This discussion has been locked.

You can no longer post new replies to this discussion. If you have a question you can start a new discussion

Accelerating PCRE regex matching with data prefetch on ARM Cortex-A7

(This could be a blog post but I cannot create such content)

Pattern matching today is a bit different from what it was in the past. The syntax of modern regular expressions (or regexes in short) is based on controlled backtracking which provides great freedom for regex users but it is also a considerable challenge from implementation viewpoint. Now regex engines have a similar executor as common script languages and they are accelerated in the same way: with just-in-time (JIT) compilers.

PCRE (Perl Compatible Regular Expressions) (www.pcre.org) is a well known regular expression engine. It has a JIT compiler which compiles patterns into a platform independent representation and this low-level representation (LIR) is transformed into machine code by the SLJIT compiler.

Unlike PCRE, SLJIT (https://sljit.sourceforge.net) is a less known JIT compiler. It translates an assembly like LIR into machine code and it supports three ARM instruction sets: the traditional 32 bit, the Thumb-2 and the 64 bit instruction sets. The key challenge of this project is defining a common LIR which is feature rich and still can be efficiently translated to many CPU architectures.

Finding the possible start of a regex (fast skipping) is an important optimization for high performance regex engines. The JIT compiler of PCRE has about half-dozen algorithms for this purpose and we have been curious whether data prefetching could be used to improve the performance of fast skipping
further.

We picked a Raspberry Pi 2 (https://www.raspberrypi.org/products/raspberry-pi-2-model-b/) computer for taking our measurements. This popular device has a 900MHz ARM Cortex-A7 CPU and 1Gbyte of RAM.

We extended one of the fast skipping algorithms with data prefetching and chose a few patterns whose are accelerated by the selected algorithm. The input data was a 20 MByte text file (an ebook). To measure both 8-bit and 16-bit matching speed the input whose original character width is 8-bit is converted to 16-bit characters first. This conversion is doubled the input size to 40 MByte.

Original results:

Pattern: /how to/ (number of matches: 395)
Runtime with 8-bit characters: 57 ms
Runtime with 16-bit characters: 64 ms
Pattern: /^how to/ (number of matches: 33)
Runtime with 8-bit characters: 57 ms
Runtime with 16-bit characters: 64 ms
Pattern: /how( to|ever)/ (number of matches: 842)
Runtime with 8-bit characters: 69 ms
Runtime with 16-bit characters: 77 ms

The 16-bit matching performance is a bit slower probably due to the doubled input size. After prefetching the data from 64 byte ahead of the current string pointer we got the following results:

Pattern: /how to/ (number of matches: 395)
Runtime with 8-bit characters: 50 ms (14% speedup)
Runtime with 16-bit characters: 57 ms (12% speedup)
Pattern: /^how to/ (number of matches: 33)
Runtime with 8-bit characters: 50 ms (14% speedup)
Runtime with 16-bit characters: 57 ms (12% speedup)
Pattern: /how( to|ever)/ (number of matches: 842)
Runtime with 8-bit characters: 62 ms (11% speedup)
Runtime with 16-bit characters: 68 ms (13% speedup)
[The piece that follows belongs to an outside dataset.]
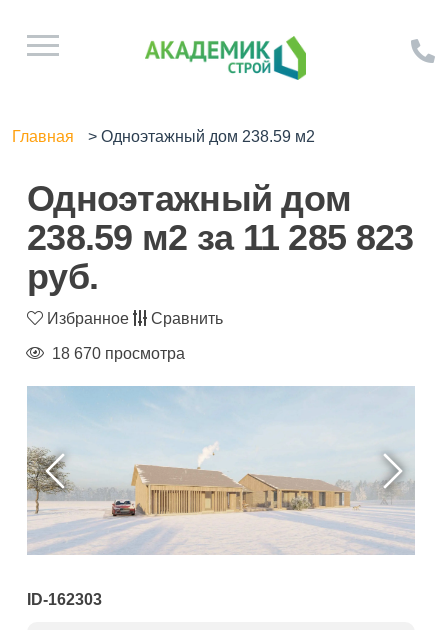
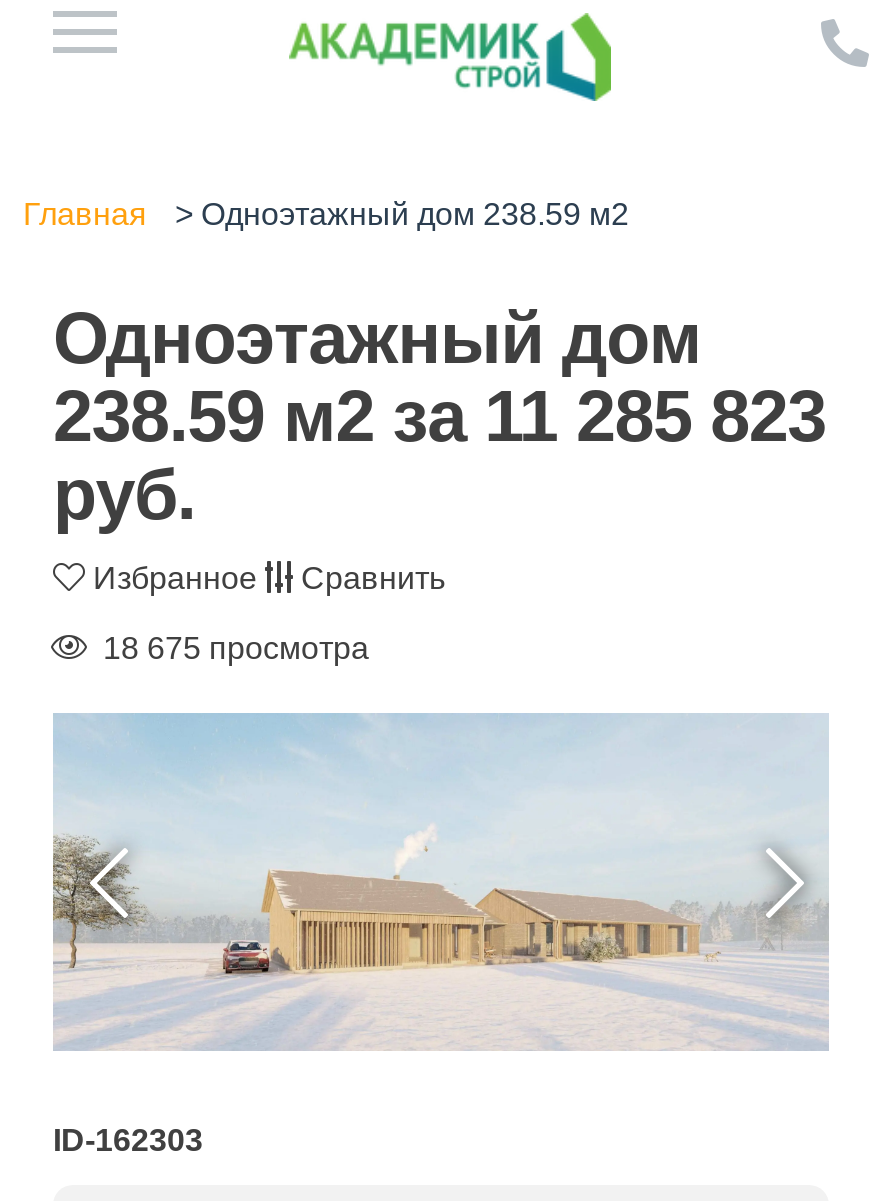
- 18 670 просмотра
+ 18 675 просмотра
The prefetch instruction visibly improved the performance of the engine! The speedup is around 12% for both character widths. We also tried prefetching from the 128 byte offset:

Pattern: /how to/ (number of matches: 395)
Runtime with 8-bit characters: 50 ms (14% speedup)
Runtime with 16-bit characters: 52 ms (23% speedup)
Pattern: /^how to/ (number of matches: 33)
Runtime with 8-bit characters: 50 ms (14% speedup)
Runtime with 16-bit characters: 52 ms (23% speedup)
Pattern: /how( to|ever)/ (number of matches: 842)
Runtime with 8-bit characters: 63 ms (10% speedup)
Runtime with 16-bit characters: 64 ms (20% speedup)

Although the 8 bit results are mostly unchanged the gain on the 16 bit results are nearly doubled! More interestingly the 16-bit matching speed is close to the 8-bit matching speed even though it scans twice as much memory.

The conclusion is that prefetch instructions do improve pattern matching speed. These results convinced me to add prefetch support to the main PCRE repository later. The next step could be porting the SIMD accelerated fast skipping algorithms to ARM.